Bunu kim söylemiş? Meclis reisi ve başkumandan Gazi Mustafa Kemal Paşa söylemiş.
Böyle deyince kızıyorlar, peki, Atatürk söylemiş.
Ne zaman mı söylemiş? Kurtuluş savaşımızdan hemen sonra.
Kim mi açıkladı? Sapına kadar Atatürkçü Zülfü Livaneli.
Allah Allah... (Ramazan münasebetiyle duygu sömürüsü yapmak ve de hükümete yalakalık etmek için Allah adını andım, bakın ne kadar aşağılık bir herifim ben...)
On bin kişinin dörtte üçü yedi bin beş yüz eder... Bu kadar hafif yaralımız varmış.
On binden yedi bin beş yüz çıkınca iki bin beş yüz kalır... Toplam ölü ve ağır yaralı sayımız da bu kadarmış! Rakamla, 2500...

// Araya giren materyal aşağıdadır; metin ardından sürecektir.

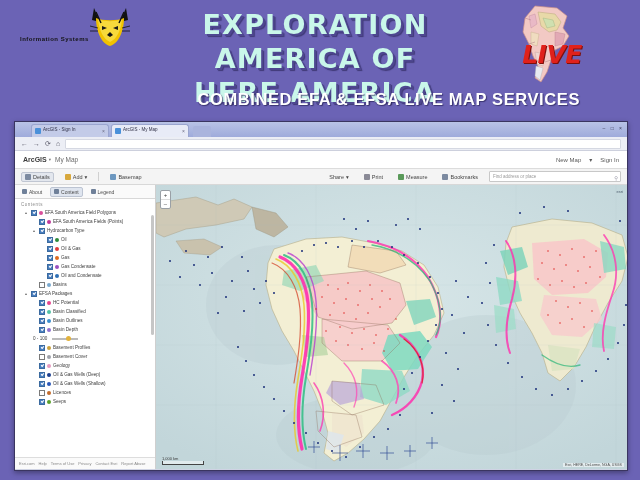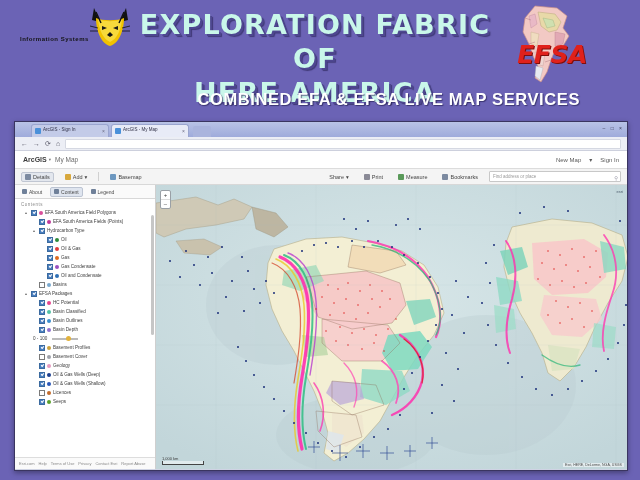--- a/index.html
+++ b/index.html
@@ -182,40 +182,40 @@
       <path d="M22 26 L19 29 L22 31 L25 29 Z" fill="#141414"></path>
       <path d="M8 6 L13 17" stroke="#111" stroke-width="1.4" fill="none"></path>
       <path d="M36 6 L31 17" stroke="#111" stroke-width="1.4" fill="none"></path>
       <path d="M2 20 L10 22 M2 25 L10 25" stroke="#111" stroke-width="0.8"></path>
       <path d="M42 20 L34 22 M42 25 L34 25" stroke="#111" stroke-width="0.8"></path>
     </svg>
   </div>
 
 
   <div class="title-main">
-    <span class="title-line">EXPLORATION FABRIC OF</span>
+    <span class="title-line">EXPLORATION AMERICA OF</span>
     <span class="title-line">HERE AMERICA</span>
   </div>
   <div class="subtitle">COMBINED EFA &amp; EFSA LIVE MAP SERVICES</div>
 
   <div class="logo-efsa">
     <svg width="92" height="84" viewBox="0 0 92 84">
       <g>
         <path d="M30 4 L52 6 L62 14 L58 26 L64 34 L58 44 L50 48 L46 58 L42 70 L36 80 L30 76 L33 64 L28 54 L24 42 L18 30 L20 16 Z" fill="#f2c9c4" stroke="#c98f8a" stroke-width="0.7"></path>
         <path d="M33 10 L50 12 L56 20 L52 28 L44 30 L36 24 Z" fill="#e8d9a8" stroke="#bba97a" stroke-width="0.5"></path>
         <path d="M38 16 L48 18 L50 24 L42 26 Z" fill="#cfe0b0" stroke="#9bb07e" stroke-width="0.4"></path>
         <path d="M24 14 L30 12 L32 22 L26 26 Z" fill="#e9b9c6" stroke="#c08ba0" stroke-width="0.4"></path>
         <path d="M50 30 L60 32 L58 42 L50 44 Z" fill="#e2a9b5" stroke="#bb8190" stroke-width="0.4"></path>
         <path d="M26 30 L34 32 L32 44 L26 42 Z" fill="#f0dcc0" stroke="#c2ab88" stroke-width="0.4"></path>
         <path d="M30 50 L40 52 L38 64 L32 62 Z" fill="#efd6d2" stroke="#c39c98" stroke-width="0.4"></path>
         <path d="M31 64 L38 66 L35 78 L30 74 Z" fill="#e7eaf0" stroke="#a8adb8" stroke-width="0.4"></path>
         <path d="M20 16 L26 18 M24 42 L30 40 M46 58 L40 60" stroke="#b07c86" stroke-width="0.5" fill="none"></path>
       </g>
     </svg>
-    <div class="efsa-word">EFSA</div>
+    <div class="efsa-word">LIVE</div>
   </div>
 
   <div class="browser">
 
     <div class="chrome-top">
       <div class="tab t1">
         <span class="tab-fav"></span>
         <span>ArcGIS - Sign In</span>
         <span class="tab-x">×</span>
       </div>

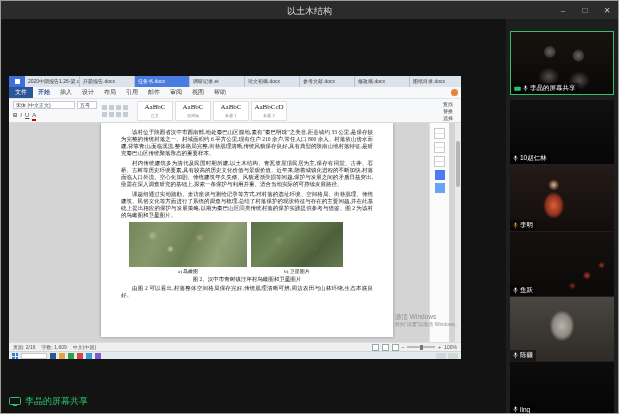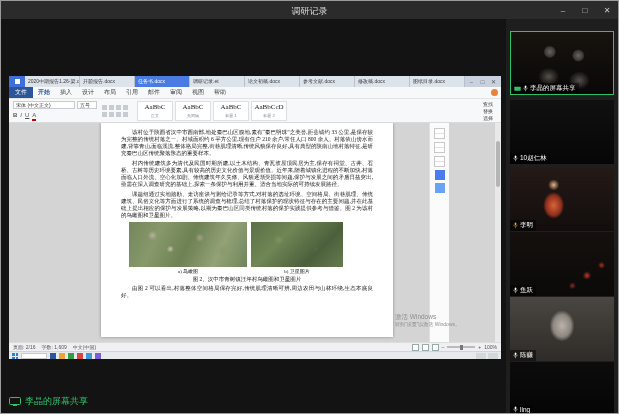--- a/index.html
+++ b/index.html
@@ -37,21 +37,21 @@
     radial-gradient(circle 6px at 74% 68%, #c0392b 0%, transparent 70%),
     radial-gradient(circle 5px at 88% 52%, #a93226 0%, transparent 70%),
     radial-gradient(circle 5px at 60% 84%, #8e2a20 0%, transparent 70%),
     linear-gradient(#15100e,#0b0a09);}
   .img-face{background:
     radial-gradient(ellipse 16px 20px at 50% 45%, #b9b3ac 0%, #8d8780 55%, transparent 78%),
     linear-gradient(#4a4641,#2e2b28);}
   .img-dark2{background:linear-gradient(#0c0c0c,#050505);}
 
   
-  .editor{position:absolute;left:8px;top:57px;width:492px;height:283px;background:#f5f6f8;overflow:hidden;}
+  .editor{position:absolute;left:8px;top:57px;width:452px;height:283px;background:#f5f6f8;overflow:hidden;}
   .doc-tabbar{height:11px;background:#c9d2dc;display:flex;align-items:stretch;overflow:hidden;}
   .home-btn{flex:0 0 16px;background:#3f6fd8;display:flex;align-items:center;justify-content:center;}
   .home-btn span{width:5px;height:5px;background:#fff;}
   .doc-tab{flex:0 0 auto;width:48px;font-size:5px;line-height:11px;padding:0 3px;color:#3a3a3a;background:#dde3ea;border-right:1px solid #b8c2cd;overflow:hidden;white-space:nowrap;}
   .doc-tab.active{background:#4a7be0;color:#fff;}
   .tab-ctrls{margin-left:auto;display:flex;align-items:center;gap:2px;padding-right:3px;}
   .tab-ctrls span{font-size:6px;color:#556;width:9px;text-align:center;}
 
   .menu-row{height:11px;display:flex;align-items:center;background:#f7f8fa;border-bottom:1px solid #e3e3e3;}
   .file-btn{height:100%;background:#2b579a;color:#fff;font-size:6px;padding:0 6px;display:flex;align-items:center;}
@@ -121,21 +121,21 @@
   .tb-ico{width:6px;height:6px;}
   .tb-tray{margin-left:auto;display:flex;gap:2px;align-items:center;}
   .tb-tray i{display:block;width:10px;height:6px;background:#d3d8db;}
 </style>
 </head>
 <body>
 
 <div class="window">
 
   <div class="titlebar">
-    <span class="title">调研记录</span>
+    <span class="title">以土木结构</span>
     <div class="win-controls">
       <span class="win-btn">–</span>
       <span class="win-btn">□</span>
       <span class="win-btn">✕</span>
     </div>
   </div>
 
   <div class="stage">
 
     <div class="editor">

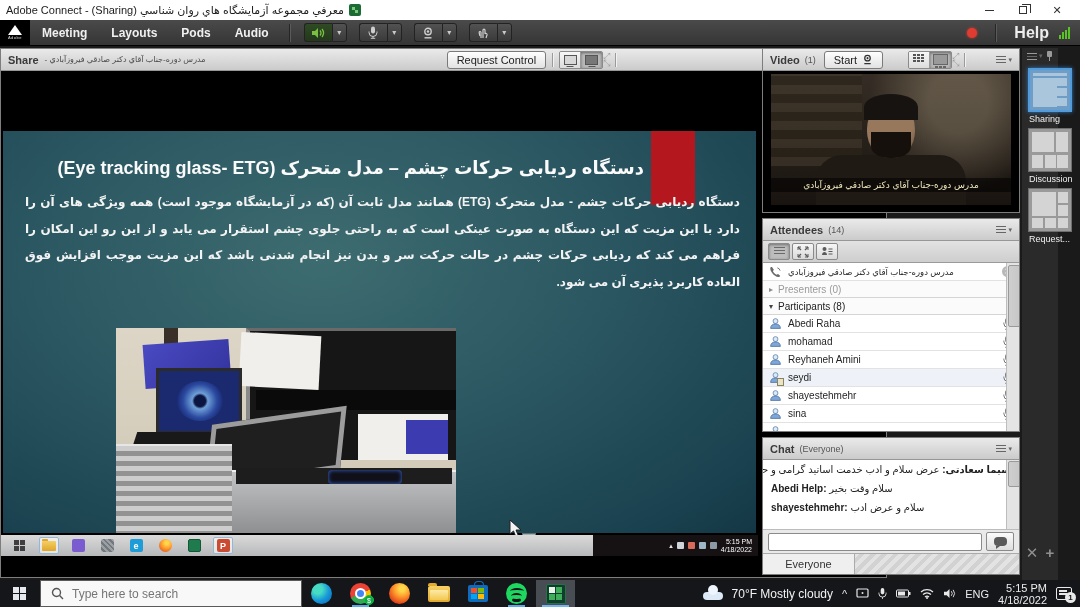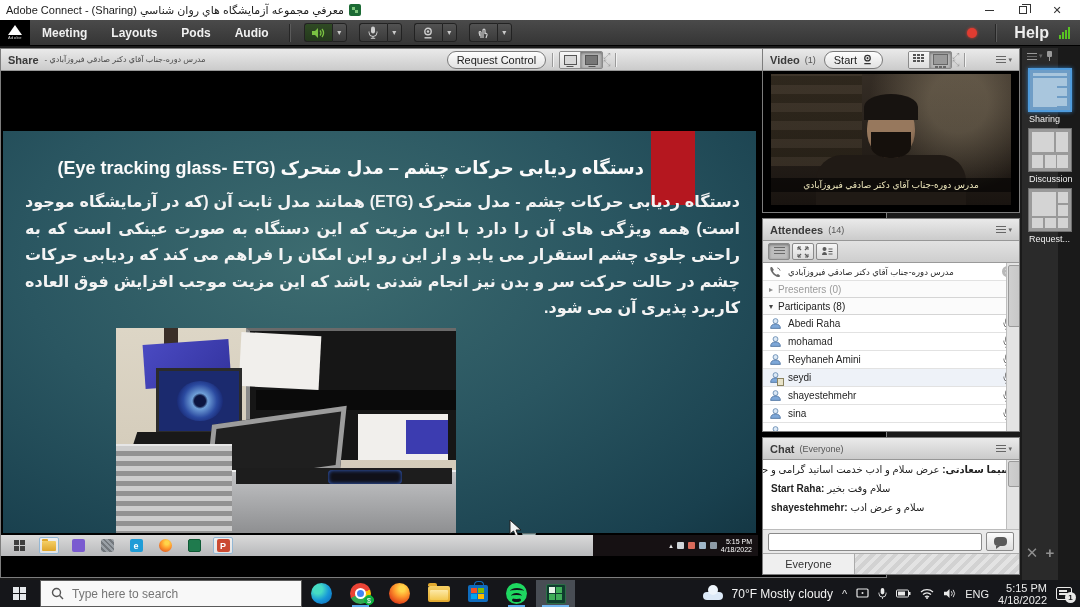--- a/index.html
+++ b/index.html
@@ -44,32 +44,32 @@
   .pod-count { margin-left:5px; font-size:9px; color:#555; }
   .pod-menu { margin-left:auto; display:flex; align-items:center; gap:2px; color:#666; }
   .pm-lines { width:10px; height:7px; border-top:1px solid #666; border-bottom:1px solid #666; position:relative; }
   .pm-lines::after { content:""; position:absolute; left:0; top:2px; width:10px; height:1px; background:#666; }
   .pm-caret { font-size:7px; color:#666; }
   .hdr-sep { width:1px; height:14px; background:#9a9a9a; margin:0 6px; box-shadow:1px 0 0 #f2f2f2; }
   .seg { display:flex; border:1px solid #8a8a8a; border-radius:2px; overflow:hidden; }
   .seg .opt { width:21px; height:16px; background:linear-gradient(#f7f7f7,#dcdcdc); display:flex; align-items:center; justify-content:center; border-right:1px solid #9a9a9a; }
   .seg .opt:last-child { border-right:none; }
   .seg .opt.active { background:#b9b9b9; box-shadow:inset 0 1px 3px rgba(0,0,0,.45); }
-  .mini-btn { border:1px solid #7a7a7a; border-radius:9px; background:linear-gradient(#fefefe,#e2e2e2); padding:2px 9px; font-size:11px; color:#222; display:flex; align-items:center; gap:5px; }
+  .mini-btn { border:1px solid #7a7a7a; border-radius:3px; background:linear-gradient(#fefefe,#e2e2e2); padding:2px 9px; font-size:11px; color:#222; display:flex; align-items:center; gap:5px; }
   .expand-ico { color:#9a9a9a; font-size:9px; letter-spacing:-1px; line-height:7px; text-align:center; }
 
   
   .share-pod { left:0; top:48px; width:887px; height:530px; }
   .share-sub { font-size:8px; color:#4a4a4a; margin-left:6px; direction:rtl; }
   .share-body { position:absolute; left:0; top:22px; right:0; bottom:0; background:#000; overflow:hidden; }
   .slide { position:absolute; left:2px; top:60px; width:753px; height:402px;
            background:radial-gradient(ellipse at 42% 32%, #3d6c70 0%, #2a5661 48%, #19404e 88%, #143744 100%); }
   .red-rect { position:absolute; left:648px; top:0; width:44px; height:74px; background:#b5171f; }
   .slide-heading { position:absolute; right:112px; left:30px; top:26px; direction:rtl; color:#fafafa; font-weight:bold; font-size:18px; white-space:nowrap; }
-  .slide-para { position:absolute; right:16px; left:22px; top:58px; direction:rtl; text-align:justify; color:#f3f3f3; font-weight:600; font-size:16px; line-height:26.5px; }
+  .slide-para { position:absolute; right:16px; left:22px; top:58px; direction:rtl; text-align:justify; color:#f3f3f3; font-weight:600; font-size:12px; line-height:26.5px; }
   
   .photo { position:absolute; left:113px; top:197px; width:340px; height:205px; background:linear-gradient(#ddd6c6,#cfc6b4); overflow:hidden; }
   .ph-frame { position:absolute; left:48px; top:0; width:14px; height:110px; background:#3a2f28; }
   .ph-case-open { position:absolute; left:130px; top:0; width:210px; height:132px; background:#161616; border-top:3px solid #6a6a6a; border-left:4px solid #8a8a8a; }
   .ph-card-blue { position:absolute; left:28px; top:14px; width:86px; height:44px; background:linear-gradient(135deg,#4a4ac2,#33339e); transform:rotate(-4deg); }
   .ph-card-white1 { position:absolute; left:124px; top:6px; width:80px; height:54px; background:#f1efec; transform:rotate(3deg); }
   .ph-strap { position:absolute; left:10px; top:62px; width:200px; height:20px; background:#0a0a0a; }
   .ph-card-white2 { position:absolute; left:112px; top:86px; width:90px; height:46px; background:#f1efec; }
   .ph-card-blue2 { position:absolute; left:160px; top:92px; width:42px; height:34px; background:#3c3cb0; }
   .ph-laptop-scr { position:absolute; left:40px; top:40px; width:86px; height:66px; background:#1b2a6e; border:3px solid #2b2b2b; }
@@ -589,21 +589,21 @@
         <span class="pm-lines"></span>
         <span class="pm-caret">▾</span>
       </span>
   </div>
   <div class="chat-msgs">
     <div class="msg rtl">
       <b>سیما سعادتی:</b>
       <span>عرض سلام و ادب خدمت اساتید گرامی و حاضران محترم</span>
     </div>
     <div class="msg" style="padding-top:8px">
-      <b>Start Raha:</b>
+      <b>Abedi Help:</b>
       <span dir="rtl">سلام وقت بخیر</span>
     </div>
     <div class="msg" style="padding-top:8px">
       <b>shayestehmehr:</b>
       <span dir="rtl">سلام و عرض ادب</span>
     </div>
     <div class="scrollv">
         <span class="thumb" style="top:1px;height:26px"></span>
       </div>
   </div>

Atatürk söylemiş, Livaneli hatırlatmış.
Milli Savunma Bakanlığı'nın 1998 yılında yayınladığı resmi istatistiklere göre, kurtuluş savaşımızda "1 milyon şehit, 220 bin kayıp ve esir" vermemiş miydik yahu? Google'a sordum, böyle çıktı. Çoluk çocuk da bu rakamlar üzerine "blog" döktürüyor bilir bilmez... Sakın Birinci Dünya Savaşı'yla karıştırıyor olmayınız koçlar?
Bir başka kaynak da şehit sayısını 9 bin 167 olarak çok kesin, çok net veriyor ve bunda çok ısrarlı. Şehitlerimizin illere göre de dökümünü yapmış.
Kim yalan söylüyor? Haşa sümme haşa Atatürk söylemeyeceğine göre?
Döndüm baktım, birçok ahmak tarafından hala "kurtuluş savaşımızın muharebelerinden biri" sanılan Çanakkale çarpışmalarına...
Üç yüz bin, dört yüz bin falan derlerdi değil mi, şehitlerimizi? Resmi kaynaklarda hatta "253 bin" gibi kesin ve ciddi bir rakam da geçiyordu.
48 bin 148 çıktı.
Ne biçim bir memlekettir ulan bu?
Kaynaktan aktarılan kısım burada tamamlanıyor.